Ce que les données nous disent sur la Chine

  • Les données sur le PIB de la Chine pour le premier trimestre ont révélé une contraction de 10,7 % en données désaisonnalisées, comparativement au trimestre précédent.
  • Les secteurs où la présence ou les contacts physiques sont indispensables ont été les plus touchés. L’hôtellerie et la restauration, le commerce de détail et la construction en Chine ont connu la plus forte contraction au premier trimestre, tandis que les technologies de l’information et les finances ont continué à se développer.
  • La production industrielle s’est contractée à 1,1 % en mars, soit beaucoup moins que la baisse de 13,5 % enregistrée en janvier-février. Cela laisse croire que la production se rétablit rapidement. Pourtant, l’augmentation des stocks et la baisse des bénéfices signifient que la demande a du mal à remonter.
  • Les dépenses de consommation des Chinois n’ont pas encore progressé de manière significative. Les ventes au détail affichent une contraction de 15,8 % en mars, ce qui est légèrement mieux que la contraction de 20,5 % de janvier-février. Les dépenses discrétionnaires, notamment les ventes de voitures, de meubles et d’appareils électroménagers, ont connu la plus forte baisse.
  • La faiblesse du marché du travail en Chine freine une partie de la reprise des dépenses. Le chômage a bondi à 5,9 %, mais les données officielles sous-estiment probablement la perte réelle d’emplois. Le taux de chômage chinois, mesuré selon les normes internationales, pourrait être supérieur à 20 %. En outre, le revenu disponible a fortement diminué, ce qui signifie que les ménages chinois ont perdu une partie de leur pouvoir d’achat.
  • La faiblesse de la demande étrangère pèse également sur la reprise. L’indice PMI de l’industrie manufacturière a diminué en mars, principalement en raison des nouvelles commandes à l’exportation, qui ont chuté de 46 à 33.

Qu’est-ce que cela signifie pour le Canada?

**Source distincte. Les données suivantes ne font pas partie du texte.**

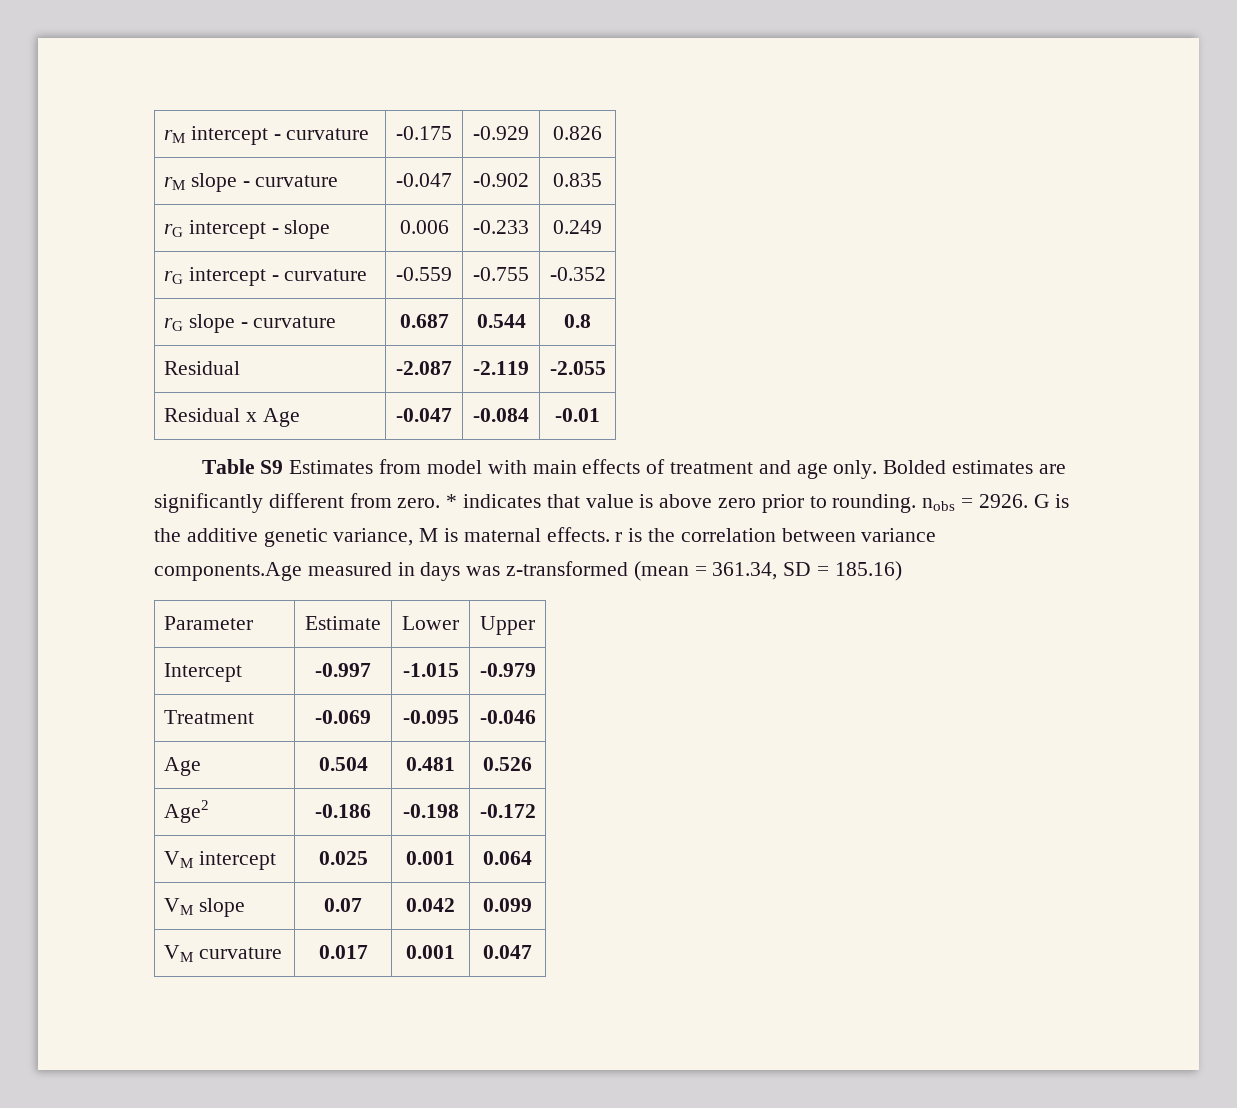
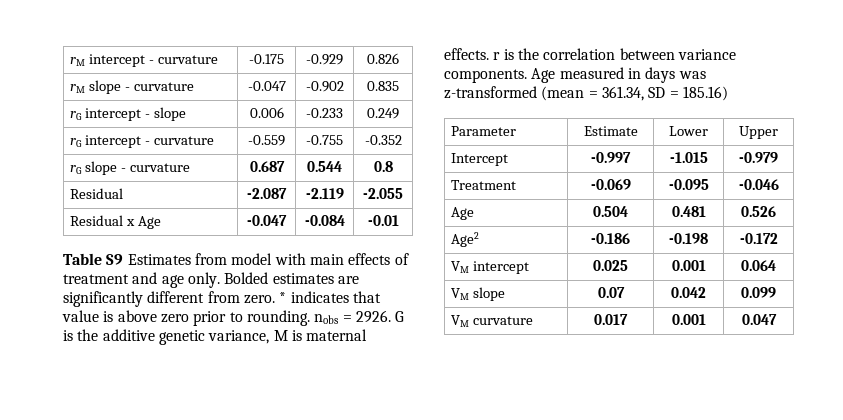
- G is the additive genetic variance, M is maternal effects. r is the correlation between variance components.Age measured in days was z-transformed (mean = 361.34, SD = 185.16)
+ G is the additive genetic variance, M is maternal effects. r is the correlation between variance components. Age measured in days was z-transformed (mean = 361.34, SD = 185.16)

Les nouvelles données de la Chine pour le mois de mars montrent que même les économies ayant des restrictions de confinement moins rigoureuses connaîtront d’énormes conséquences économiques. La lente amélioration des dépenses des ménages en Chine permet de penser que les consommateurs canadiens sont également susceptibles de revenir lentement à leurs habitudes de consommation une fois les restrictions levées.

Le bon côté des choses, c’est que les détaillants et les entreprises qui s’adaptent rapidement à la situation s’en sortiront. Parmi les stratégies clés, citons le passage au numérique, des moyens nouveaux et novateurs d’entrer en contact avec les clients et des offres commerciales adaptées à la nouvelle réalité des consommateurs.